-- RAW DATA follows --

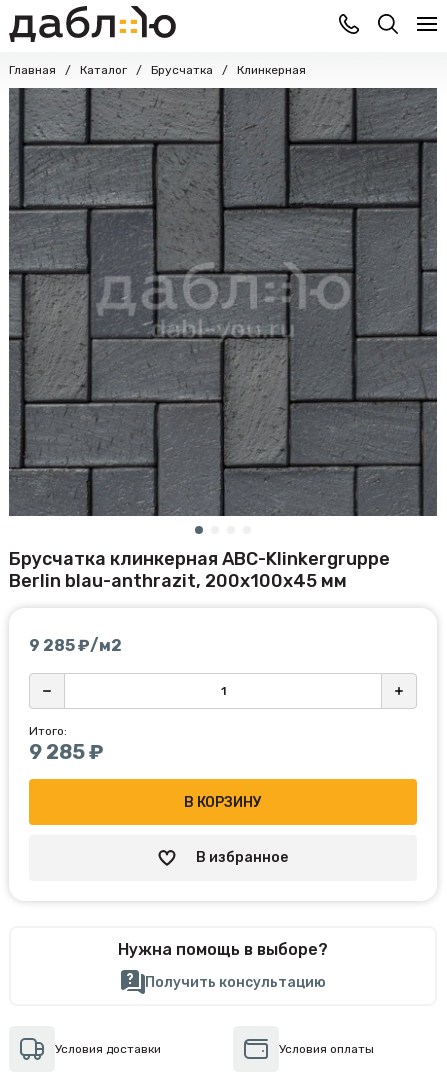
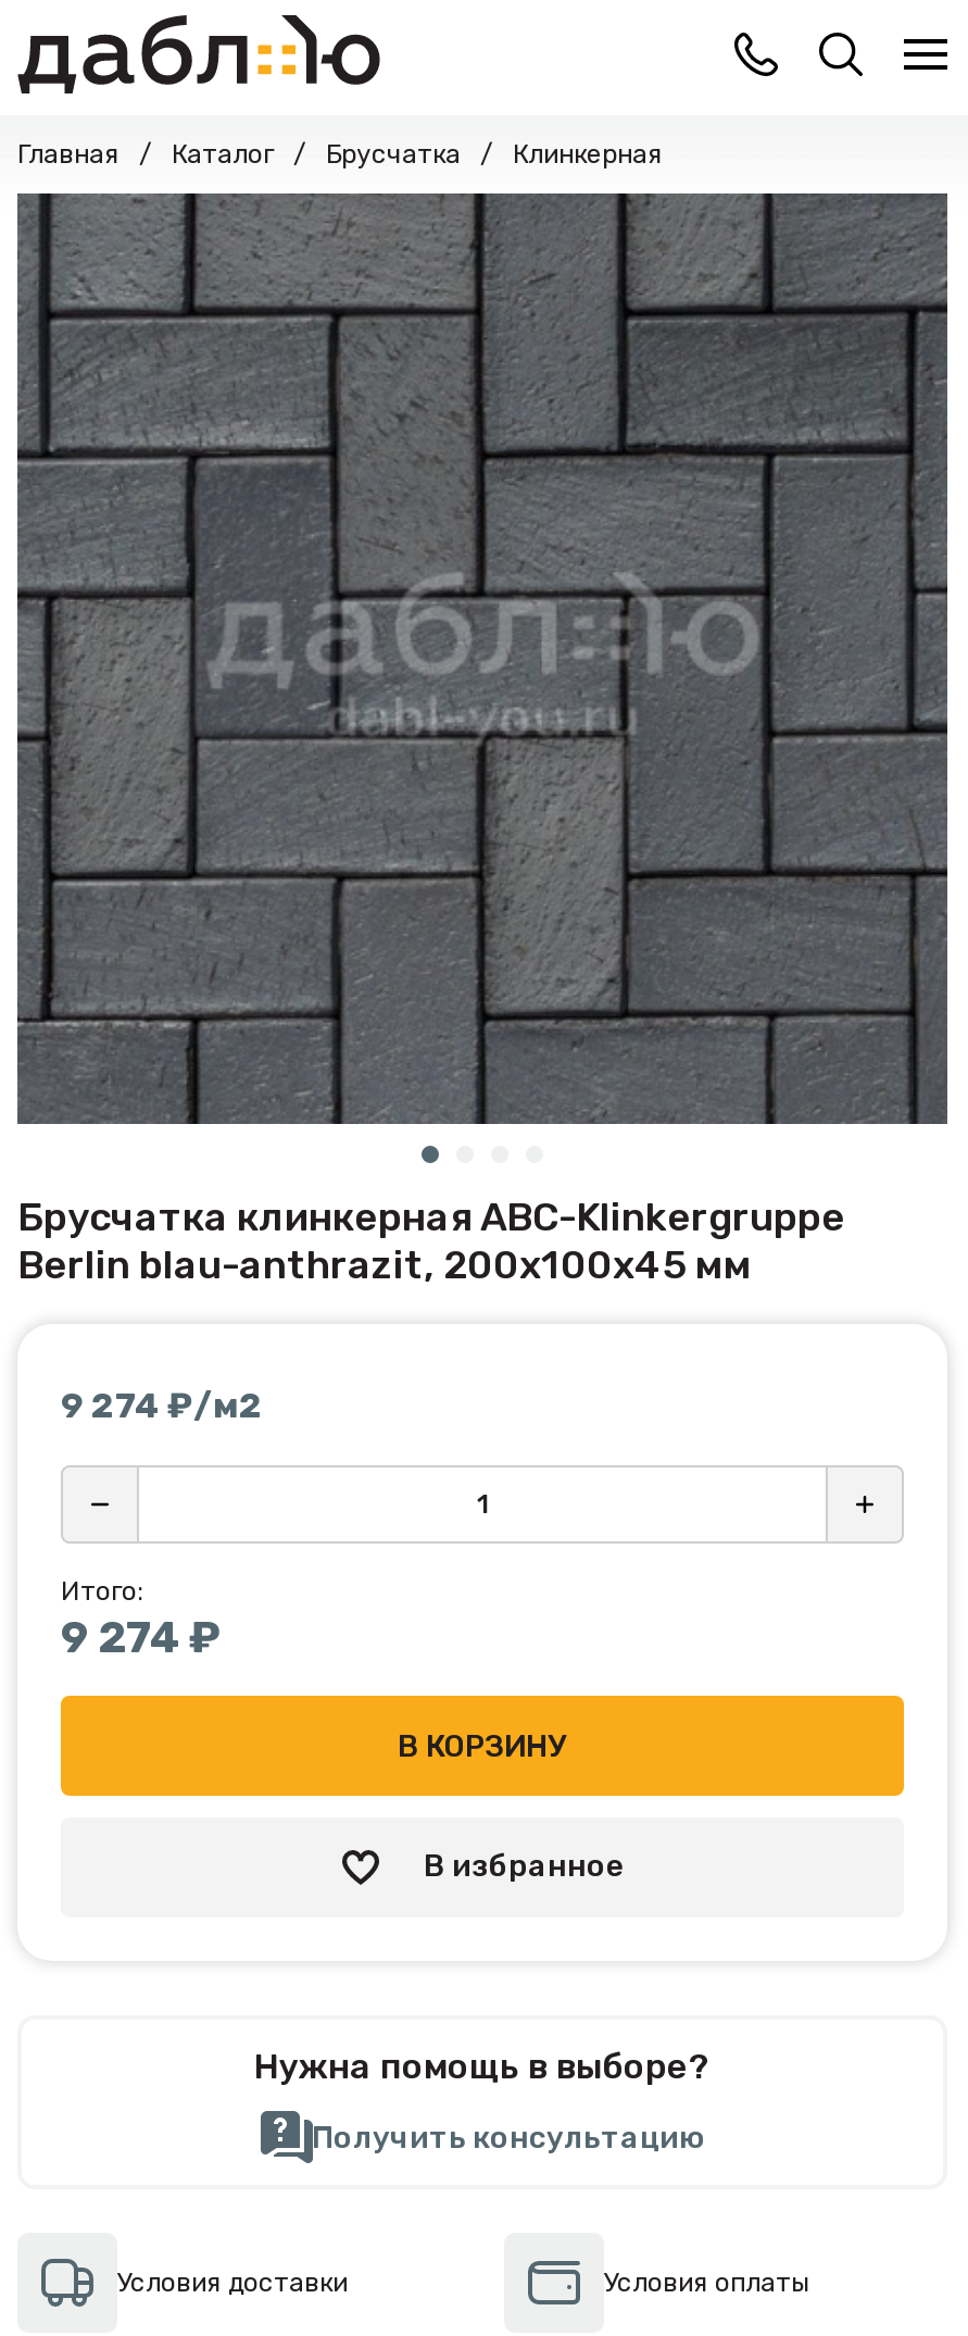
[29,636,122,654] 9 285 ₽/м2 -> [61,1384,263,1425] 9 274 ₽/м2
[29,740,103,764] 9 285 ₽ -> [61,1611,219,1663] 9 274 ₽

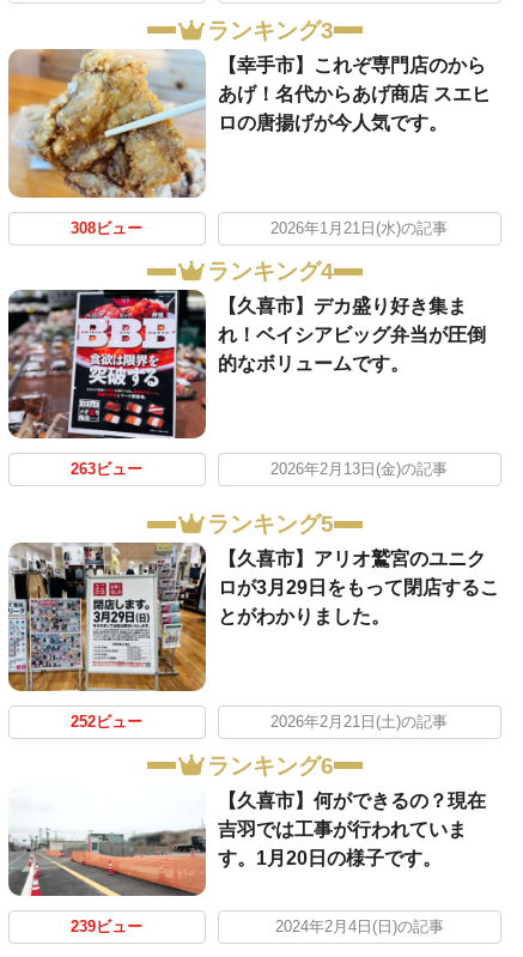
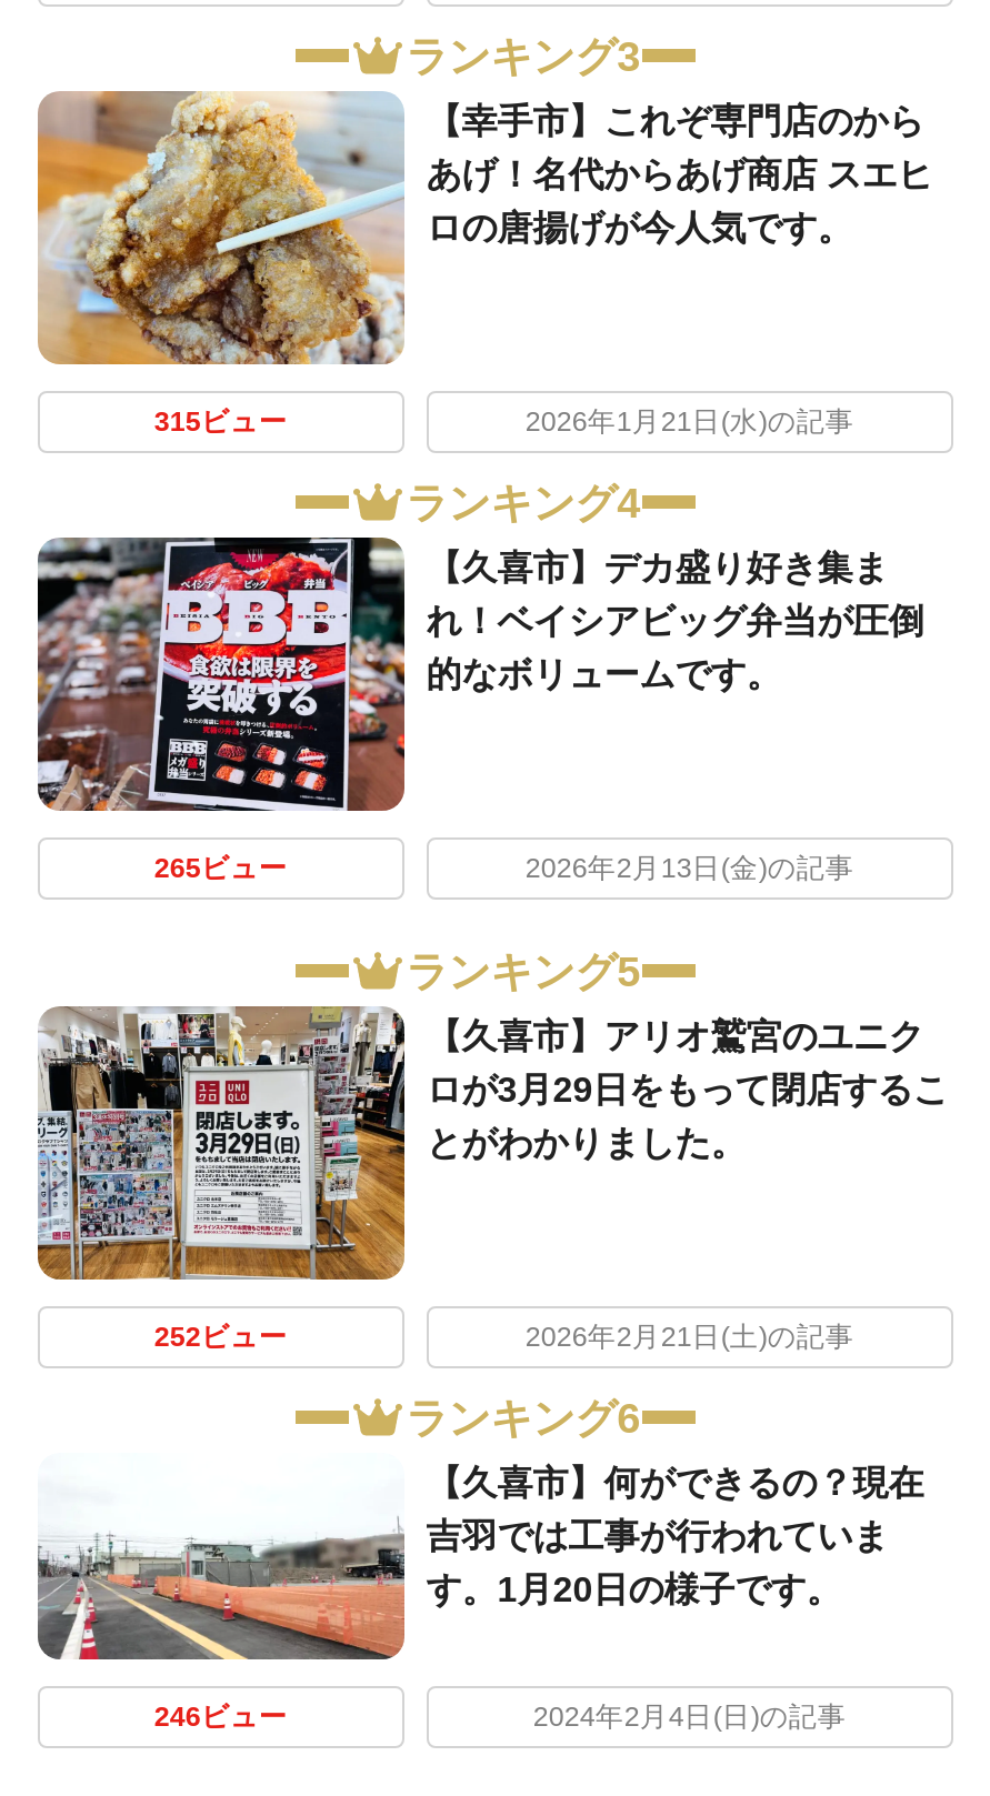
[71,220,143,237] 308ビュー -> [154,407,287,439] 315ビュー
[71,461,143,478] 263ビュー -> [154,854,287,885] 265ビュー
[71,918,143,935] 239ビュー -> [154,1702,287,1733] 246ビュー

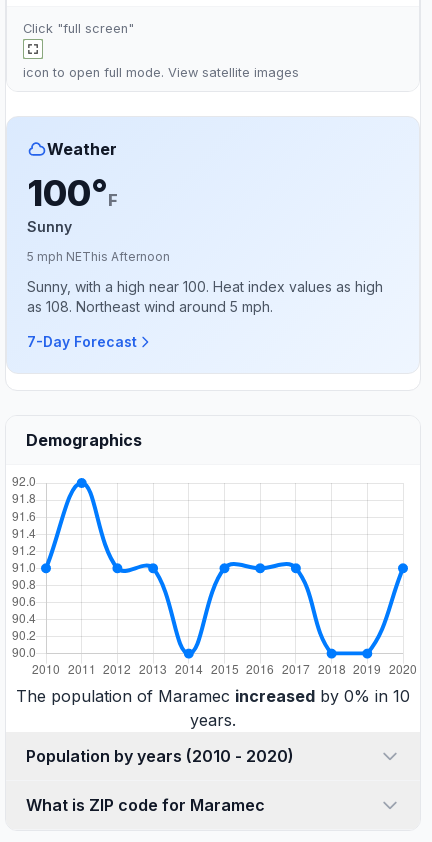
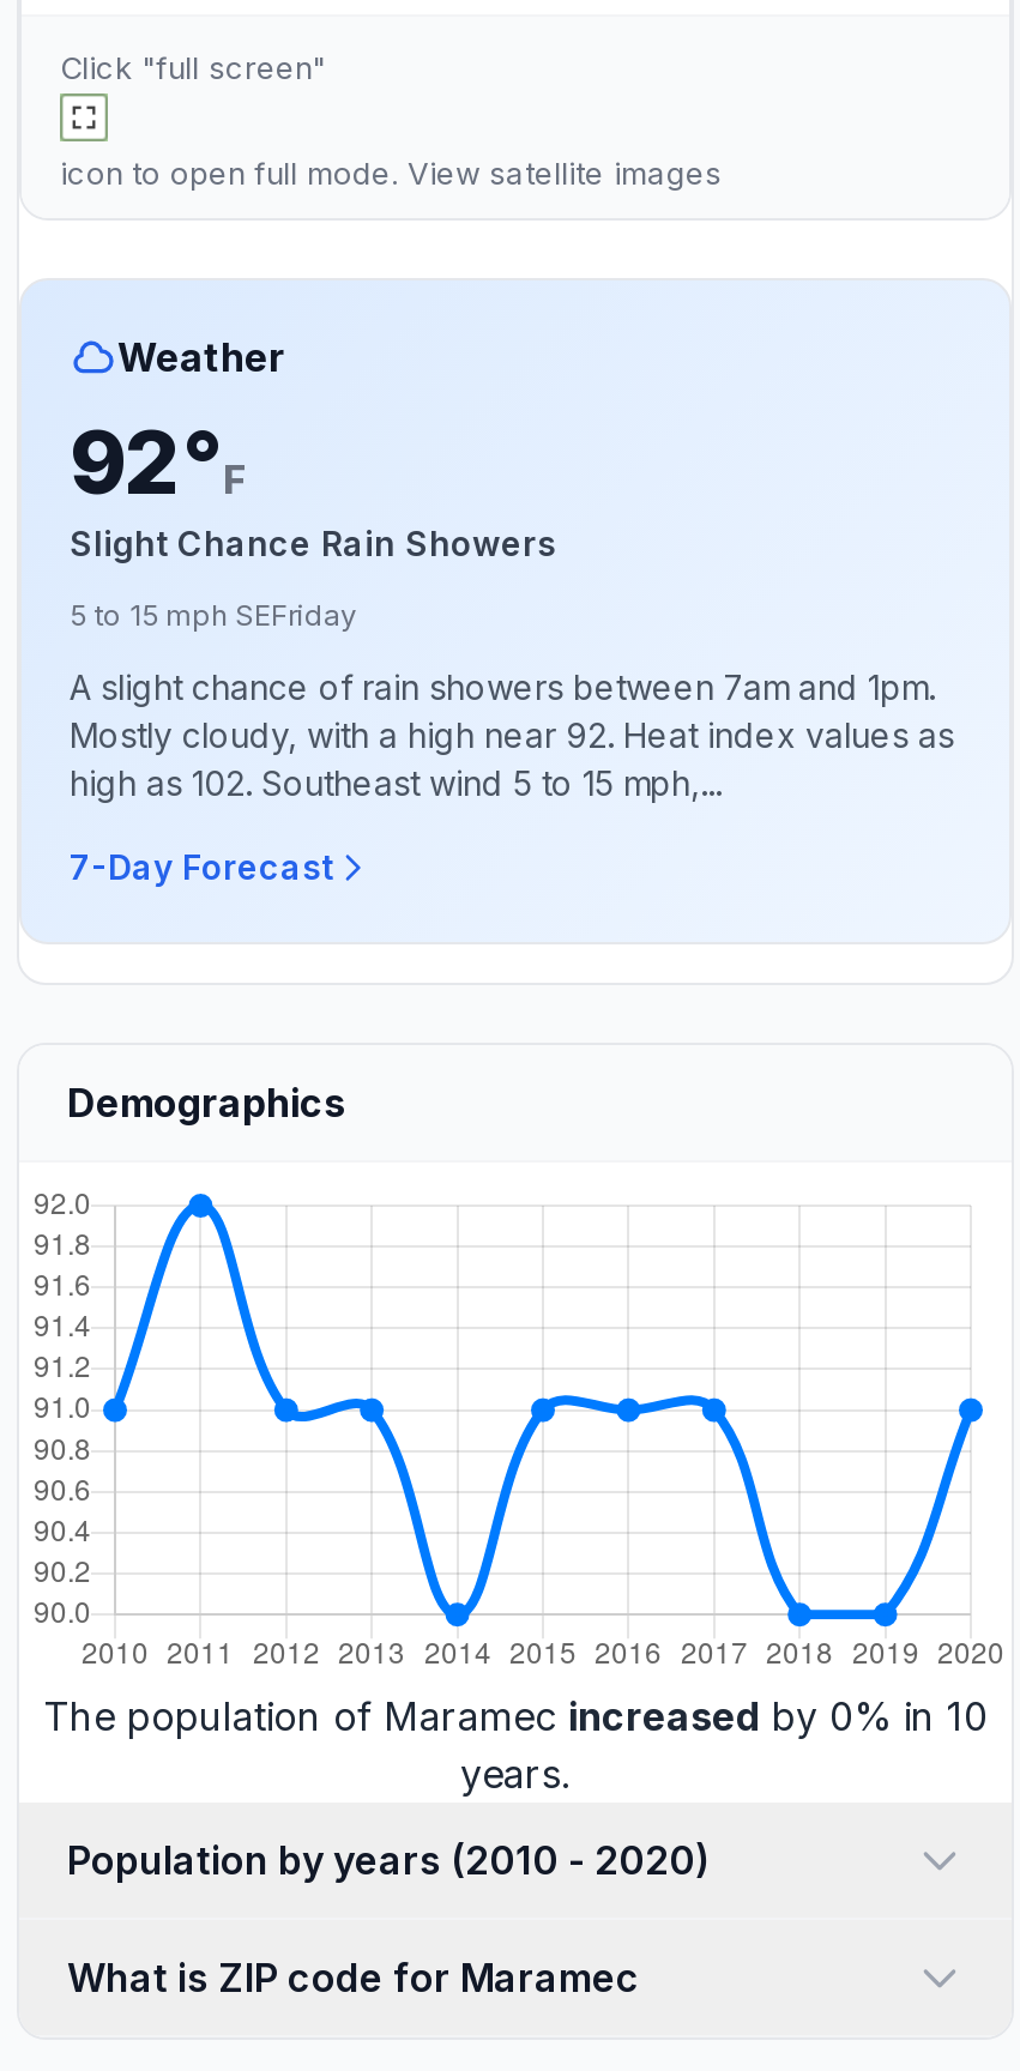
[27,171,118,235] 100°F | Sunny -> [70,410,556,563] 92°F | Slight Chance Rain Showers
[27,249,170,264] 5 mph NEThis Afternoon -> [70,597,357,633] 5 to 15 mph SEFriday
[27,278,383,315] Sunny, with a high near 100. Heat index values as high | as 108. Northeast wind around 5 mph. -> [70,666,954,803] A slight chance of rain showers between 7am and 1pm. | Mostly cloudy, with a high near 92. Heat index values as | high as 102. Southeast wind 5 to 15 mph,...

-- RAW DATA concluded --

[TASK ITEM]
Only the text is to be copied: please reproduce the records exactly and drop the pictures.

[EXERCISE SOLUTION]
[29,636,122,654] 9 285 ₽/м2 -> [61,1384,263,1425] 9 274 ₽/м2
[29,740,103,764] 9 285 ₽ -> [61,1611,219,1663] 9 274 ₽

[71,220,143,237] 308ビュー -> [154,407,287,439] 315ビュー
[71,461,143,478] 263ビュー -> [154,854,287,885] 265ビュー
[71,918,143,935] 239ビュー -> [154,1702,287,1733] 246ビュー

[27,171,118,235] 100°F | Sunny -> [70,410,556,563] 92°F | Slight Chance Rain Showers
[27,249,170,264] 5 mph NEThis Afternoon -> [70,597,357,633] 5 to 15 mph SEFriday
[27,278,383,315] Sunny, with a high near 100. Heat index values as high | as 108. Northeast wind around 5 mph. -> [70,666,954,803] A slight chance of rain showers between 7am and 1pm. | Mostly cloudy, with a high near 92. Heat index values as | high as 102. Southeast wind 5 to 15 mph,...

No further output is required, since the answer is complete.